You'd have to measure to find out; and with the next compiler release
or with different compliation flags you might get a different result.
 
I

Ian Collins

holysmoke said:
Hi All,

I have with me two ways to implement a state machine.

One I use the switch statement:

Notice for every event there are two conditional statements.
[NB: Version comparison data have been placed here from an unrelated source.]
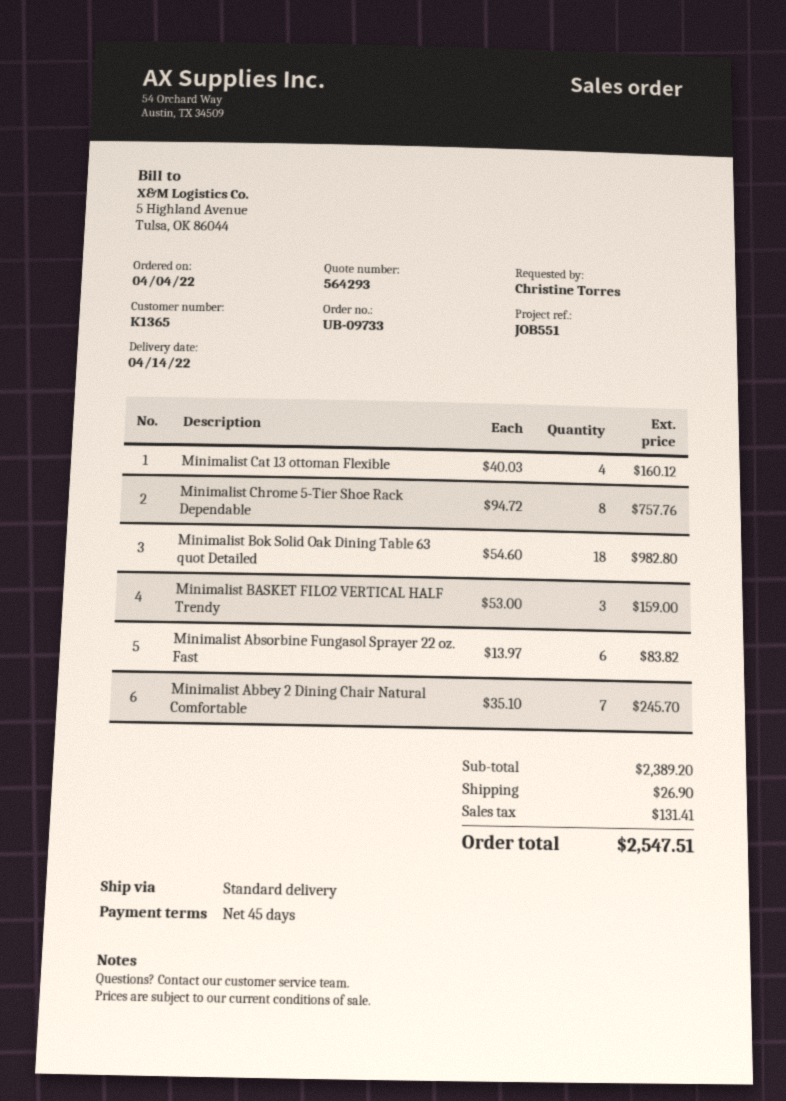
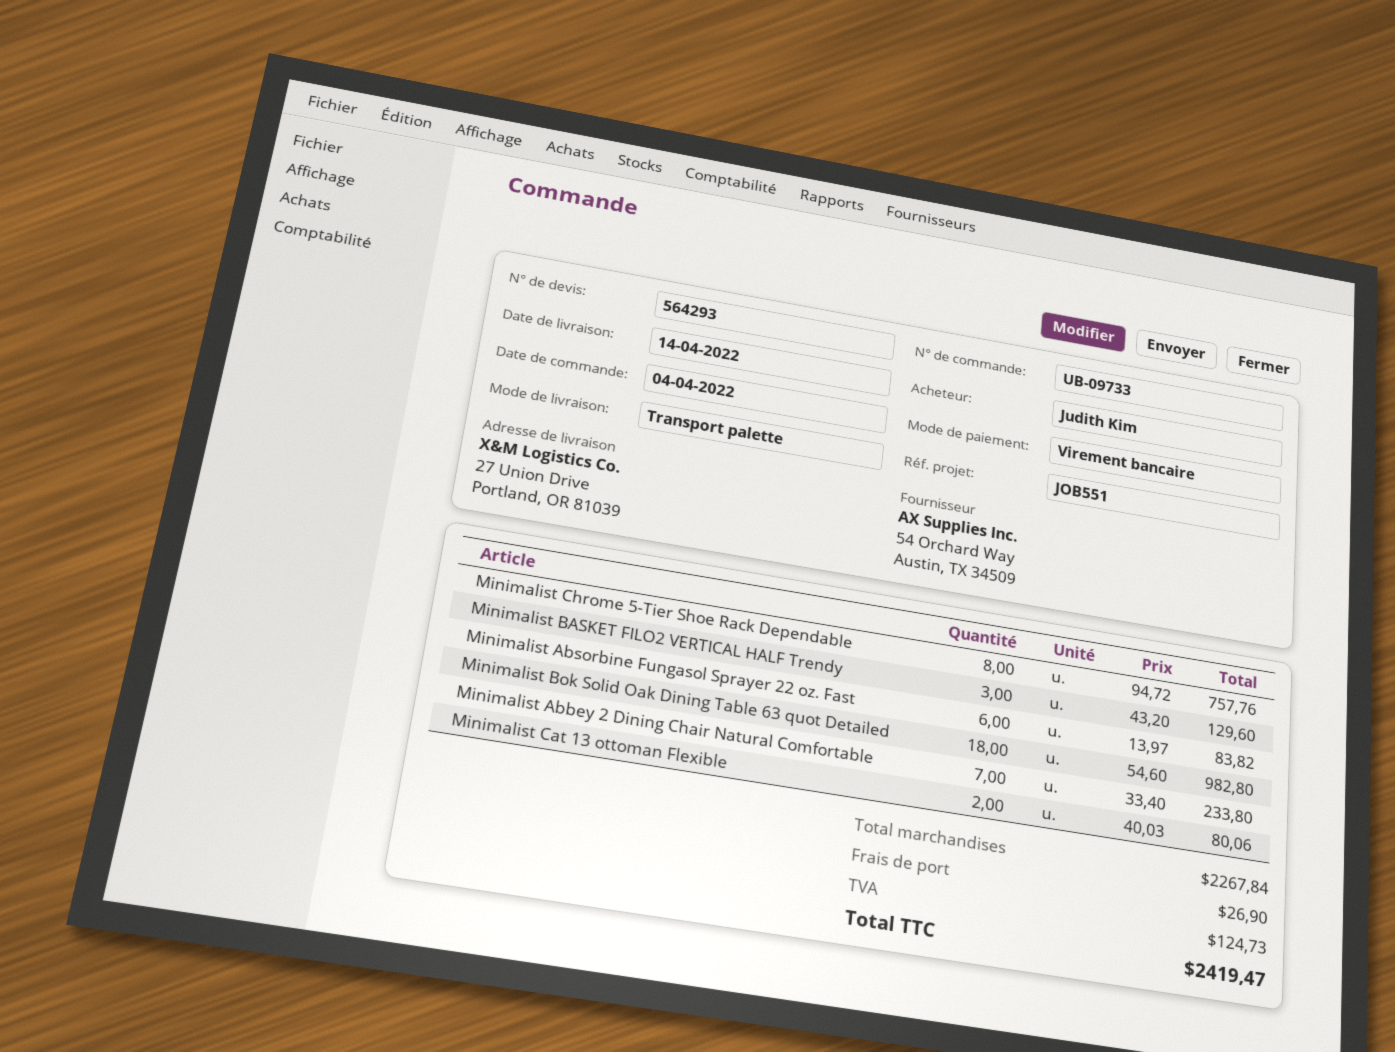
ordered by: Christine Torres -> Judith Kim
shipping method: standard -> pallet freight
Minimalist Cat 13 ottoman Flexible: 4 x 40.03 = 160.12 -> 2 x 40.03 = 80.06
Minimalist BASKET FILO2 VERTICAL HALF Trendy: 3 x 53.00 = 159.00 -> 3 x 43.20 = 129.60
Minimalist Abbey 2 Dining Chair Natural Comfortable: 7 x 35.10 = 245.70 -> 7 x 33.40 = 233.80
subtotal: 2389.20 -> 2267.84
tax: 131.41 -> 124.73
total: 2547.51 -> 2419.47

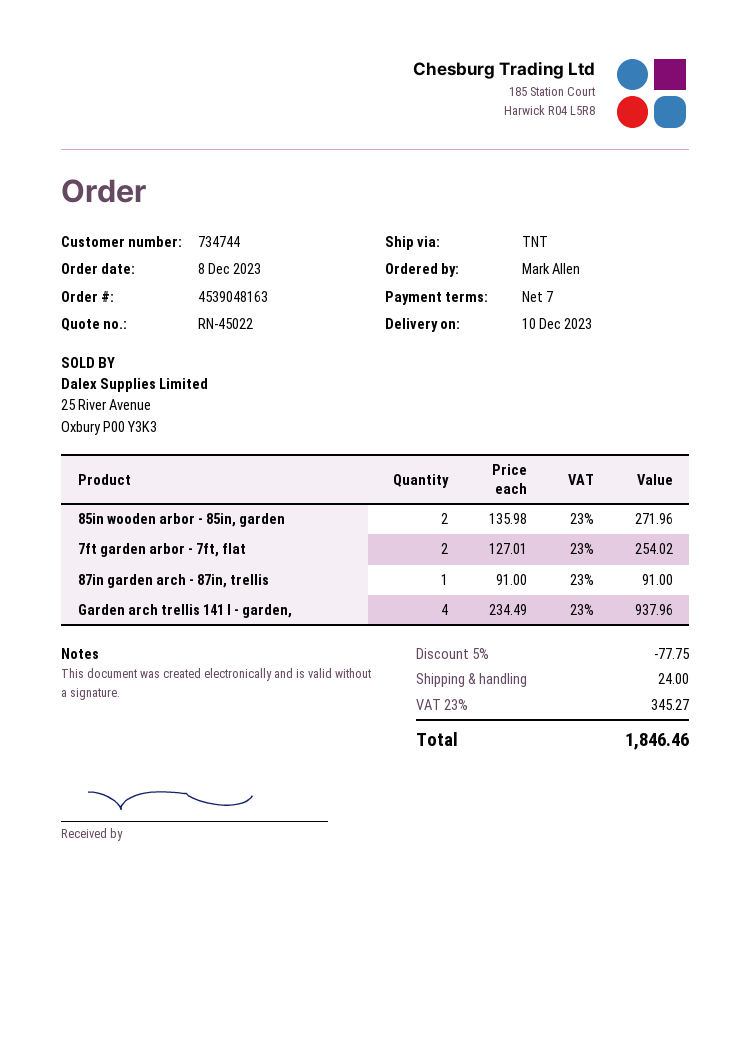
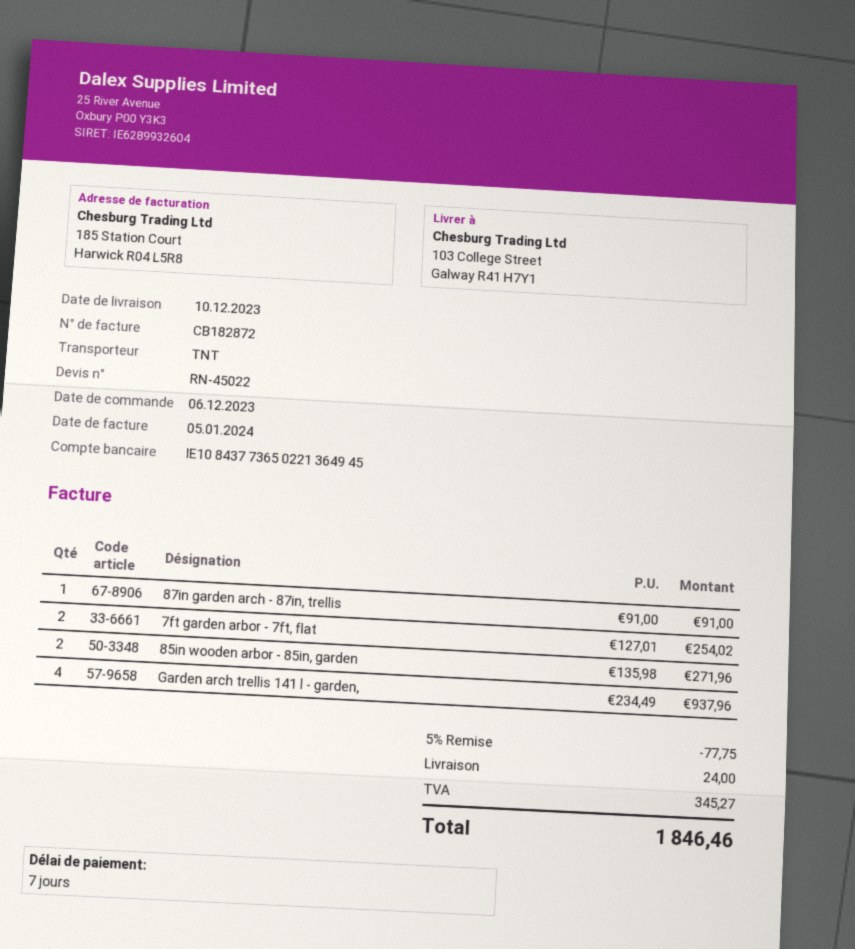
order date: 2023-12-08 -> 2023-12-06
Another way is use an array of function pointers:
static media_callback media_cb [EVENT_MAX][STATE_MAX] =
{
{dummy, media_hide, media_hide, media_hide },
...
};

media_cb[media_event][media_state](a,b,c,d,e,f);

My question is:
1. What is the cost of calling dummy function above compared with cost
of two conditionals? Is question too platform specific? (FWIW I'm on
ARM9, using ADS)
Can't say, you'd have to profile it, or at least look at the generated
assembly code.
2. Is introducing a conditional at the point of call the better
solution? (& of course replacing dummy with NULL in media_cb array
above)
if (media_cb[media_event][media_state] != NULL)
media_cb[media_event][media_state](x,y,z);
I'd probably go for something like

yourFunctionType fn = media_cb[media_event][media_state];

if( fn )
{
fn(x,y,z);
}

Unless profiling showed this to be too expensive and there was a faster
alternative.
 
C

Christopher Layne

Ian said:
yourFunctionType fn = media_cb[media_event][media_state];

if( fn )
{
fn(x,y,z);
}

Unless profiling showed this to be too expensive and there was a faster
alternative.

OT: I've heard that modern compilers *can* also inline callbacks to code which
they have direct access to (i.e. not in another library, object file, etc.).
 
B

Ben Pfaff

Christopher Layne said:
OT: I've heard that modern compilers *can* also inline callbacks to code which
they have direct access to (i.e. not in another library, object file, etc.).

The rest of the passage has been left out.